Feneberg, Valentin; Gill, Nick; Hoellerer, Nicole and Scheinert, Laura (In Press) ‘It’s not what you know, it’s how you use it’: On the application of country of origin information in judicial refugee status determination decisions. International Journal of Refugee Law.

Our presentation was hosted in the panel Local themes – institutional/structural aspects chaired by Olga Kytidou (University of Hamburg).

ABSTRACT

‘It’s not what you know, it’s how you use it’: Local interpretations of the application of country of origin information in refugee status determination

Existing research has emphasised the different forms of knowledge available to refugee status determination (RSD) decision makers, as well as the differing conditions under which is it produced, but very little work has addressed how judicial decision makers interpret, represent and mobilise or side-line evidence within written verdicts, and how their approaches are localised.

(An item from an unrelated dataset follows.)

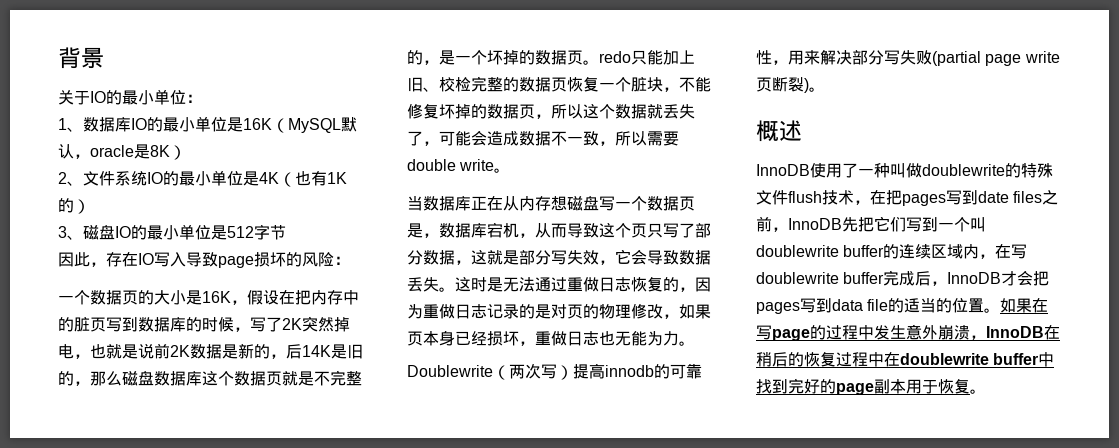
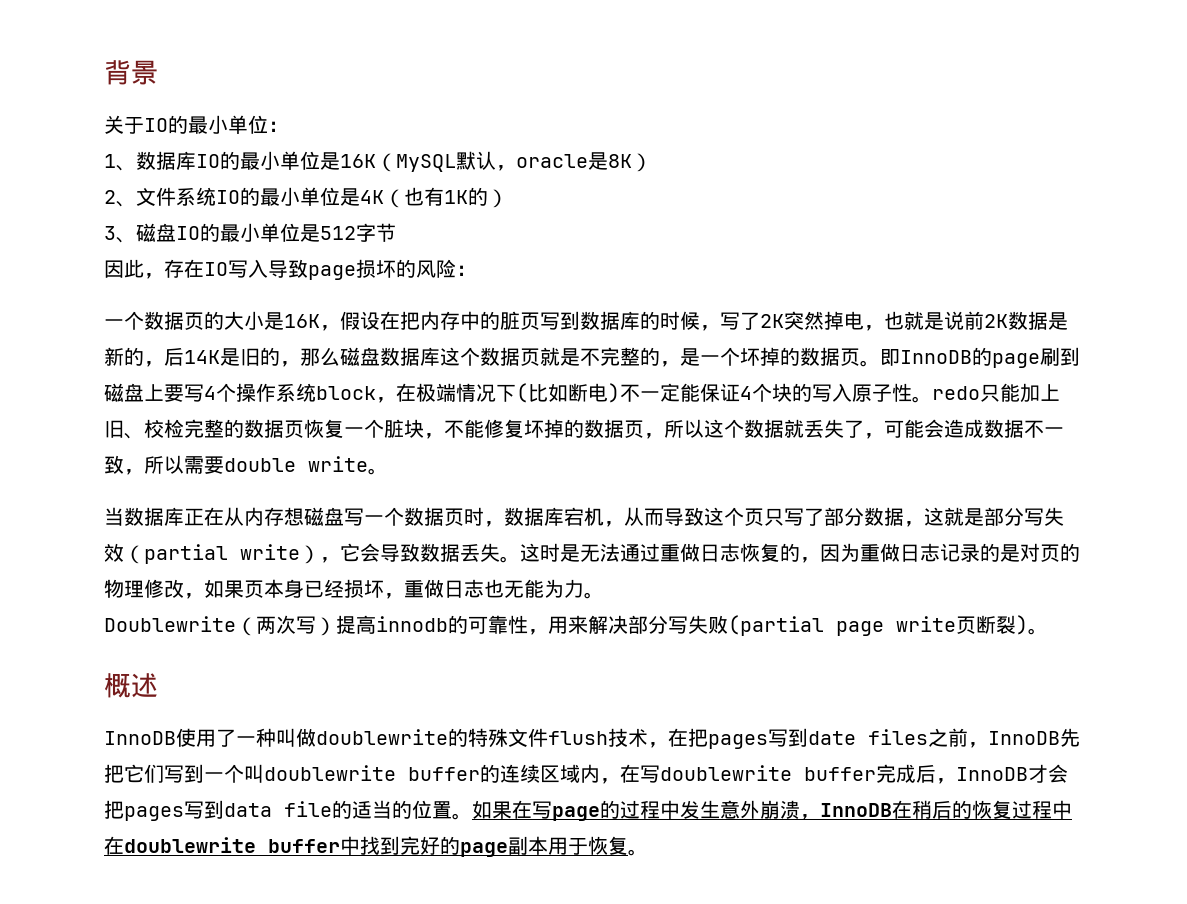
- 一个数据页的大小是16K，假设在把内存中的脏页写到数据库的时候，写了2K突然掉电，也就是说前2K数据是新的，后14K是旧的，那么磁盘数据库这个数据页就是不完整的，是一个坏掉的数据页。redo只能加上旧、校检完整的数据页恢复一个脏块，不能修复坏掉的数据页，所以这个数据就丢失了，可能会造成数据不一致，所以需要double write。
+ 一个数据页的大小是16K，假设在把内存中的脏页写到数据库的时候，写了2K突然掉电，也就是说前2K数据是新的，后14K是旧的，那么磁盘数据库这个数据页就是不完整的，是一个坏掉的数据页。即InnoDB的page刷到磁盘上要写4个操作系统block，在极端情况下(比如断电)不一定能保证4个块的写入原子性。redo只能加上旧、校检完整的数据页恢复一个脏块，不能修复坏掉的数据页，所以这个数据就丢失了，可能会造成数据不一致，所以需要double write。
- 当数据库正在从内存想磁盘写一个数据页是，数据库宕机，从而导致这个页只写了部分数据，这就是部分写失效，它会导致数据丢失。
+ 当数据库正在从内存想磁盘写一个数据页时，数据库宕机，从而导致这个页只写了部分数据，这就是部分写失效（partial write），它会导致数据丢失。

This presentation (based on a paper) investigates how country of origin information (COI) is used in written judgements about RSD, taking Germany’s Higher Administrative Courts decisions between 2016 and 2018 on Syrian draft evaders as a case study. Our quantitative and qualitative analysis of court verdicts shows that local courts draw different conclusions from the same evidentiary basis and freely utilise a menu of techniques including interpretation, framing and citation styles to amplify or dampen the argumentative force of COI within their reasoning. As such legal reasoning dominates evidence, meaning that evidence in refugee status determination is discursively highly malleable and based on local interpretations, frequently incidental to legal arguments, and unable to produce legal consensus. Our findings raise concerns that local courts use COI selectively to justify the positions they have adopted locally, rather than allowing their positions to be directed by COI or centralised interpretations. We conclude by reflecting on what, if anything, can be done about these seemingly opaque and unaccountable textual and discursive forms of discretionary and localised judicial power.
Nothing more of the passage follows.